In the mid-1.33s range, GBP consolidates as traders anticipate upcoming UK economic data

by VT Markets
/
Dec 10, 2025

The Pound Sterling (GBP) remains steady in the lower/mid-1.33s. This is following a rally post-budget, with traders focusing on upcoming UK trade and industrial production data. They are also considering the Bank of England’s policy outlook for 2026.

The GBP lacks a new catalyst after the budget relief rally, driven by sentiment. Ahead of the trade and industrial production releases on Friday, fundamental risk events remain limited. Comments from the Bank of England indicate no major shift, with a dovish stance and an outlook for potentially lower policy rates.

Markets Awaiting Key Decisions

Markets anticipate a 25 basis point cut at the next Bank of England meeting on December 18. The outlook for 2026 remains uncertain as policymakers evaluate the necessity for further easing measures. This situation reflects a cautious approach from traders and analysts as they look for additional data to guide their decisions.

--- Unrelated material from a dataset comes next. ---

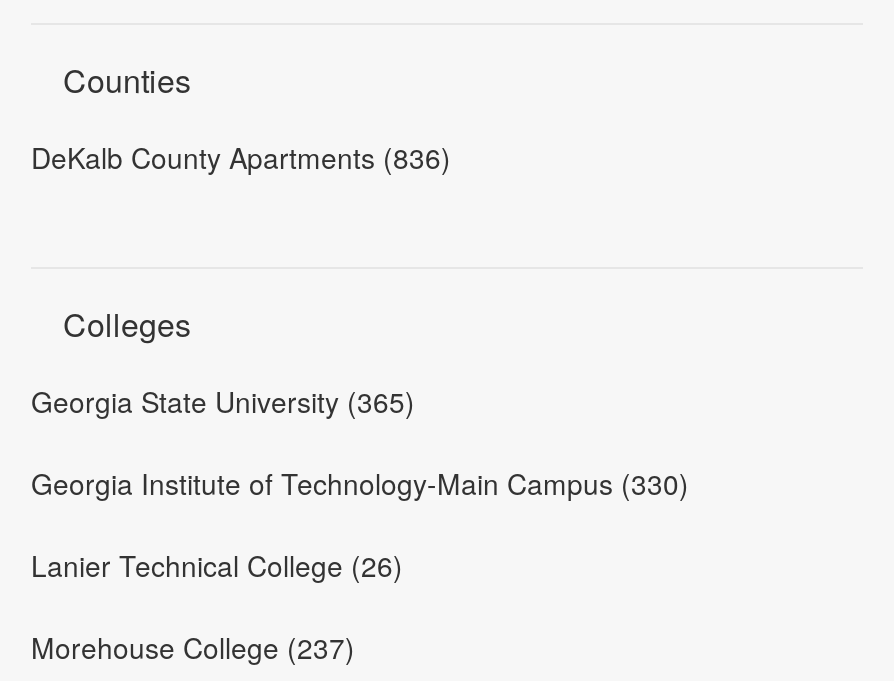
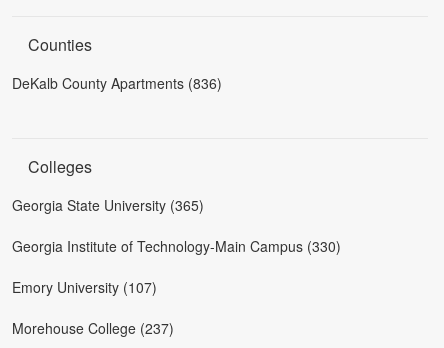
- Lanier Technical College (26)
+ Emory University (107)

The pound is currently quiet, trading sideways in the low 1.33s against the dollar. This period of calm follows the recent rally after the budget announcement. We see the market holding its breath for a new reason to move before year-end.

The upcoming Bank of England meeting on December 18th is the main event we are watching. Markets have already fully priced in a quarter-point interest rate cut. Because this is expected, the cut itself is unlikely to cause a big price swing in the pound.

This expectation for a rate cut is supported by recent economic data. The Office for National statistics reported that November CPI fell to 2.1%, nearing the bank’s target, while the latest Q3 GDP figures showed a minor 0.1% contraction. These figures give the BoE justification to ease policy without much debate.

Potential for Market Volatility

For traders who believe the BoE will deliver exactly what is expected, options strategies that profit from low volatility look attractive. Selling options with strike prices outside the recent 1.32-1.34 range could be a viable play. This approach banks on the pound remaining stable through the announcement.

However, the real opportunity might come from a surprise, such as a larger 50-basis-point cut or no cut at all. We recall similar meetings in 2023 where dovish surprises caused sharp, immediate drops in sterling. Traders positioning for a big move could consider buying options to capitalize on a potential spike in volatility.

Beyond the rate decision itself, the BoE’s statement on its 2026 outlook will be critical. Any hints about the pace of future cuts will set the pound’s direction for the first quarter of next year. This makes longer-dated derivatives, expiring in March or June 2026, particularly sensitive to the language used by policymakers.